Many of the curators were involved and I did a couple of sessions later on in the week.
I demonstrated the Iron Age clothes that were purchased thanks to the generosity of the Dorset Foundation and the Heritage Lottery Fund. They included tunics and trousers, dresses and cloaks in a range of garish patterns.They particularly appealed to children who enjoyed dressing up and looking at themselves in a mirror.
I explained how such clothing continued into the Roman period and that Lindow Man is likely to have worn similar clothes, although he seems to have gone into the bog naked. It was announced at this morning’s diary meeting that we had had about 4000 visitors per day last week. This is likely to have been in response to marketing and publicity by the Museum.

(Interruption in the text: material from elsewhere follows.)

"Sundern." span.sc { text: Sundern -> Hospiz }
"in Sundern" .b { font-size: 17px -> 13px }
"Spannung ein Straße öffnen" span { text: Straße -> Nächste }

It may also reflect the fact that in this time of financial austerity families are not going abroad but are staying at home and choosing to visit free attractions like the Museum. A number of Manchester venues had high visitor figures last week.

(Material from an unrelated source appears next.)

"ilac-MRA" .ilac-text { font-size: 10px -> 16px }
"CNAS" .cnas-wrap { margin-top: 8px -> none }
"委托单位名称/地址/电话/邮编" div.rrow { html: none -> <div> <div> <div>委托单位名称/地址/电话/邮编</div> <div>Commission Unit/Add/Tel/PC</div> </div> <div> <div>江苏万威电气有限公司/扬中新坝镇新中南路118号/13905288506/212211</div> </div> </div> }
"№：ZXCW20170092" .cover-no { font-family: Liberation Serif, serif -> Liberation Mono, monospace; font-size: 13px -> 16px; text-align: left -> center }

Mr Will Charlton, a Trustee of the LSW Museum, visited the Lindow Man exhibition as part of a fact finding tour last December. He writes:
‘My next impression from a first reading of the text on some of the walls was that the information and conclusions of each of the 7 persons were presented as of equal value: a Druid’s on a par with the Professor who had been brought in to supervise the investigation, with those of the men who had found the body etc. And that the exhibition itself was, as I had inferred from the web-site, focused on Lindow Man: I found no reference to finds of other humans buried in peat/bogs. My confusion became anger: leaving aside subjectivity and knowledge and the off-handed presentation of Lindow Man himself, the exhibitors seemed unware of the possibility of degrees of detached knowledge (and therefore utility)….I left dis-satisfied, very dis-satisfied.’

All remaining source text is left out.